Зато на старом месте я застал Вадима: он по-прежнему жил в Катав-Ивановске, хотя на заводе теперь властвовали бандиты. Когда я появился на пороге его дома, он впустил меня без разговоров, как бы между прочим, словно мы расстались только вчера. Следов обиды не осталось, и мои попытки вернуться к больной теме вызывали у него лишь ворчание. Война и её чудовищная развязка так сильно разделили жизнь на до и после, что всё случившееся, если и не потеряло значение, то выглядело уже не таким монументальным. Плохими мы были или хорошими, но мы не смогли предотвратить того, что произошло, и наши внутренние дрязги касались теперь только нас. Уладить остальное мы были не в силах. Сидя у него на кухне, я отворачивался и смотрел в окно, чтобы он не видел, как меня душат беспричинные слёзы.

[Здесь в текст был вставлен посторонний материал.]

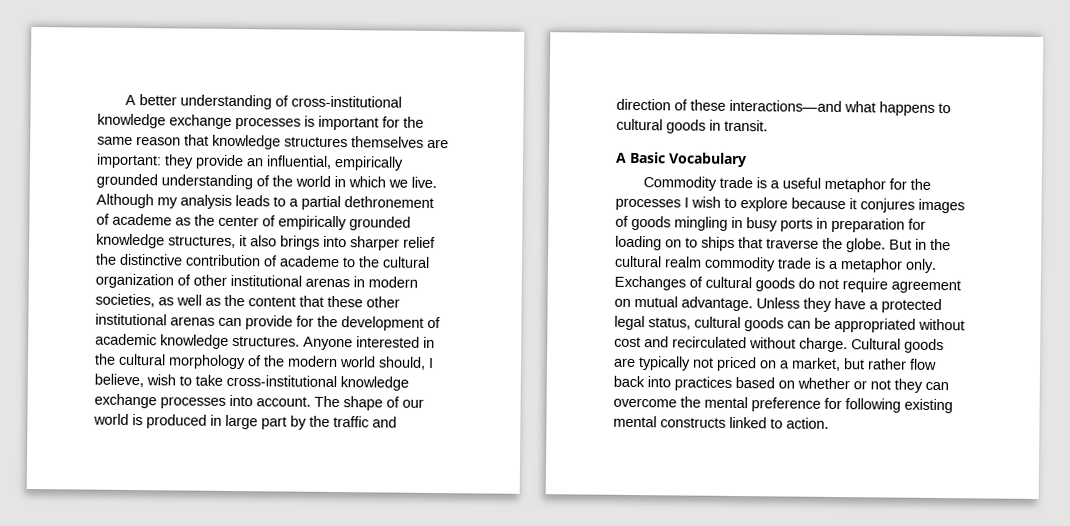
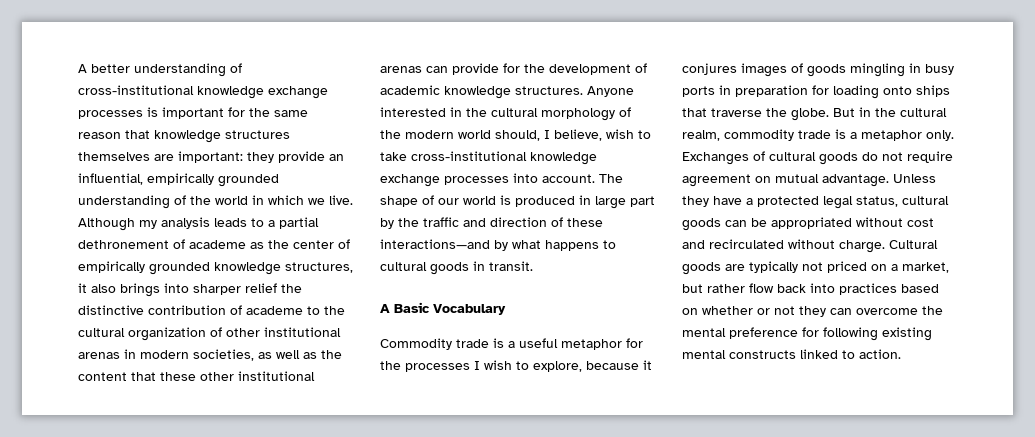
- The shape of our world is produced in large part by the traffic and direction of these interactions—and what happens to cultural goods in transit.
+ The shape of our world is produced in large part by the traffic and direction of these interactions—and by what happens to cultural goods in transit.
- Commodity trade is a useful metaphor for the processes I wish to explore because it conjures images of goods mingling in busy ports in preparation for loading on to ships that traverse the globe.
+ Commodity trade is a useful metaphor for the processes I wish to explore, because it conjures images of goods mingling in busy ports in preparation for loading onto ships that traverse the globe.
- But in the cultural realm commodity trade is a metaphor only.
+ But in the cultural realm, commodity trade is a metaphor only.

Иногда в моём доме останавливались люди. До «инцидента» приезжало несколько бывших знакомых, бегущих от города, от войны, от крепчающих рыковановских порядков. Они узнавали обо мне благодаря сарафанному радио и слухам, находили номер моего нового телефона, писали сообщения. Я никогда не разглашал своё местоположение и встречал их в Усть-Катаве или Кропачёво. Моё убежище давало им возможность передохнуть от гула пропаганды и поговорить о своих страхах, разочарованиях или надеждах.
Одним из первых, где-то под Новый год, меня навестил Ефим. Выглядел он плохо, хромал, стал ниже ростом и как будто шире. Правая половина его лица, лишённая брови и части волос, выглядела пластмассовой — он походил на оплавленную куклу. Правый глаз видел на десять процентов. За свои мучения он получил от государства несколько миллионов рублей и теперь угрюмо пропивал их, не чувствуя ни облегчения, ни забытья. Он пил по часам. Водка была его микстурой.

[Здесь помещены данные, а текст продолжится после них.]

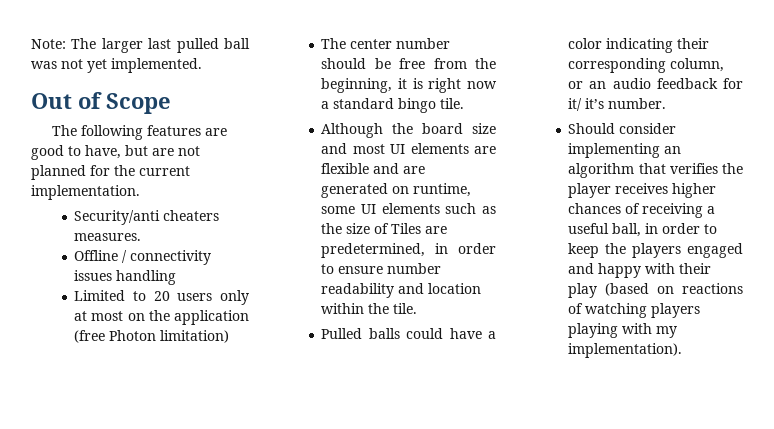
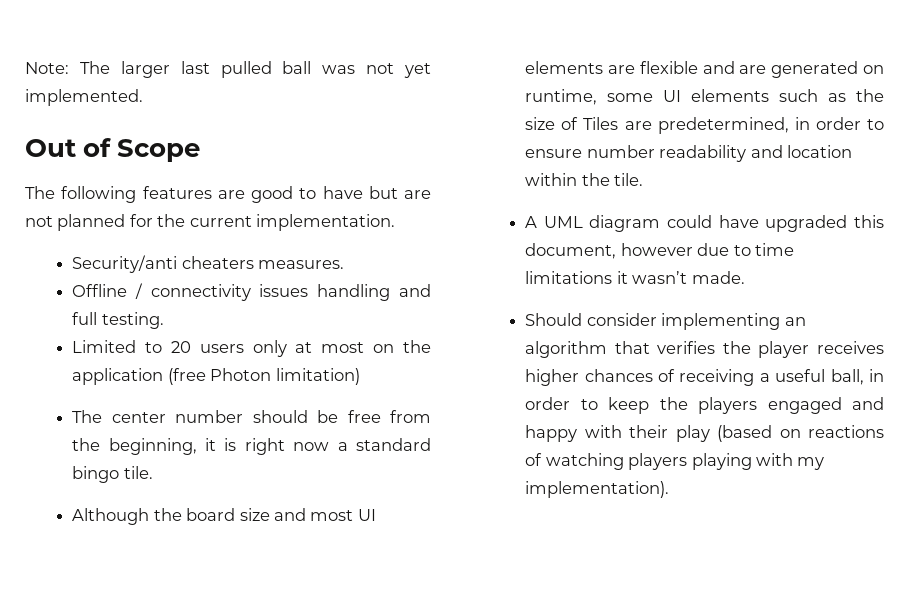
- The following features are good to have, but are not planned for the current implementation.
+ The following features are good to have but are not planned for the current implementation.
- Offline / connectivity issues handling
+ Offline / connectivity issues handling and full testing.
- Pulled balls could have a color indicating their corresponding column, or an audio feedback for it/ it’s number.
+ A UML diagram could have upgraded this document, however due to time limitations it wasn’t made.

Ефим провёл у меня три бессмысленных дня. Он пил всё отчаянней и без конца заводил длинные несвязные разговоры, тянущиеся, как слюна. Семья, которую он расстрелял в Казахстане, не отпускала его. Но что-то переломилось в его душе: он не чувствовал раскаяния, напротив, чем более жестокой становилась война, тем сильнее он каялся за свою первоначальную мягкость на фронте.
— Мало, мало мы их гасили, — качал он тяжёлой головой, разговаривая со своей тенью на столе. — Я сначала человечным быть пытался, дурак. Думал, так поймут… А надо было не церемониться! Надо было заходить с огнемётом и выжигать города дотла, до последнего бревна!
Ефим рассказал мне про Иваныча, которого убили практически в первые дни на фронте. Он узнал его по татуировке на руке, наткнувшись на тело в череде трупов, разложенных в поле перед отправкой в морги. Я не очень верил ему: у Иваныча была довольно распространённая татуировка в виде компаса, так что Ефим мог обознаться.